[Start of Attachment]
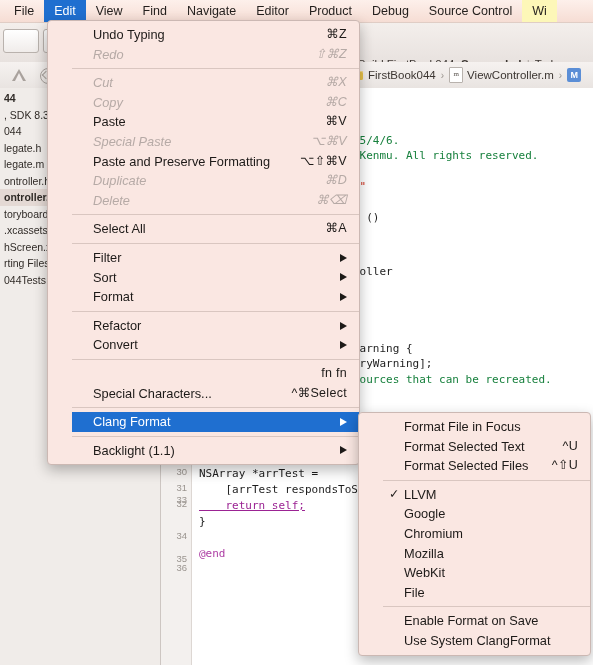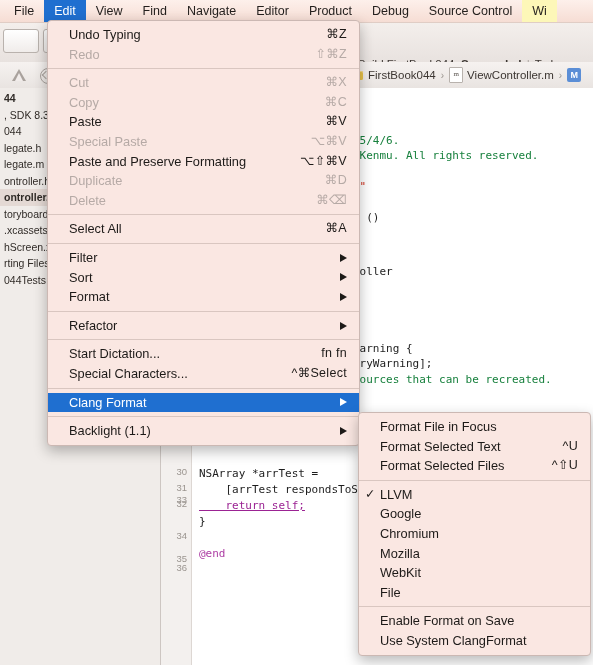--- a/index.html
+++ b/index.html
@@ -80,26 +80,26 @@
     background:linear-gradient(#fdf0eb,#f6ddd4);
     border-bottom:1px solid #e0cdc5;display:flex;align-items:center;}
   .menubar .mb-item{height:22px;line-height:22px;padding:0 10px;font-size:12.5px;color:#231f1d;cursor:default;white-space:nowrap;}
   .menubar .mb-item.active{background:#1f6fd0;color:#ffffff;}
   .menubar .mb-item.hl{background:#fdf7b8;}
   .menubar .mb-item:first-child{padding-left:14px;}
 
   
   .menu{position:absolute;background:#fae7e2;border:1px solid #cbb8b3;border-radius:4px;
     box-shadow:0 5px 14px rgba(0,0,0,0.28);}
-  .menu-inner{padding:4px 0;}
+  .menu-inner{padding:4px 0;margin-left:24px;}
   .mi{position:relative;height:19.6px;line-height:19.6px;display:flex;align-items:center;
     font-size:12.8px;color:#1d1a18;padding:0 12px 0 21px;white-space:nowrap;}
   .mi .lbl{flex:0 0 auto;}
   .mi .sc{margin-left:auto;padding-left:18px;font-size:12.5px;color:#1d1a18;letter-spacing:0.3px;}
-  .mi.disabled,.mi.disabled .sc{color:#b6aaa6;}
+  .mi.disabled,.mi.disabled .sc{color:#b6aaa6;font-style:italic;}
   .mi.selected{background:#1f6fd0;color:#ffffff;}
   .mi .sub{margin-left:auto;width:0;height:0;
     border-top:4.5px solid transparent;border-bottom:4.5px solid transparent;border-left:7px solid #1d1a18;}
   .mi.selected .sub{border-left-color:#ffffff;}
   .mi .check{position:absolute;left:6px;font-size:12.5px;color:#1d1a18;}
   .msep{height:1px;background:#d9c6c0;margin:4px 0;}
 
   #edit-menu{left:47px;top:20px;width:311px;}
   #clang-submenu{left:358px;top:412px;width:231px;}
 </style>
@@ -239,23 +239,26 @@
         </div>
         <div class="mi">
           <span class="lbl">Format</span>
           <span class="sub"></span>
         </div>
         <div class="msep"></div>
         <div class="mi">
           <span class="lbl">Refactor</span>
           <span class="sub"></span>
         </div>
-        <div class="msep"></div>
-        <div class="mi">
-          <span class="lbl">Start Dictation...</span>
+        <div class="mi">
+          <span class="lbl">Convert</span>
+          <span class="sub"></span>
+        </div>
+        <div class="msep"></div>
+        <div class="mi">
           <span class="sc">fn fn</span>
         </div>
         <div class="mi">
           <span class="lbl">Special Characters...</span>
           <span class="sc">^⌘Select</span>
         </div>
         <div class="msep"></div>
         <div class="mi selected">
           <span class="lbl">Clang Format</span>
           <span class="sub"></span>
[End of Attachment]
◆ **TASK DETAILS**: Each line of the entries above that contains "border" must be copied into the answer.

◆ **SOLVED EXERCISE**:
     border-bottom:1px solid #e0cdc5;display:flex;align-items:center;}
   .menu{position:absolute;background:#fae7e2;border:1px solid #cbb8b3;border-radius:4px;
     border-top:4.5px solid transparent;border-bottom:4.5px solid transparent;border-left:7px solid #1d1a18;}
   .mi.selected .sub{border-left-color:#ffffff;}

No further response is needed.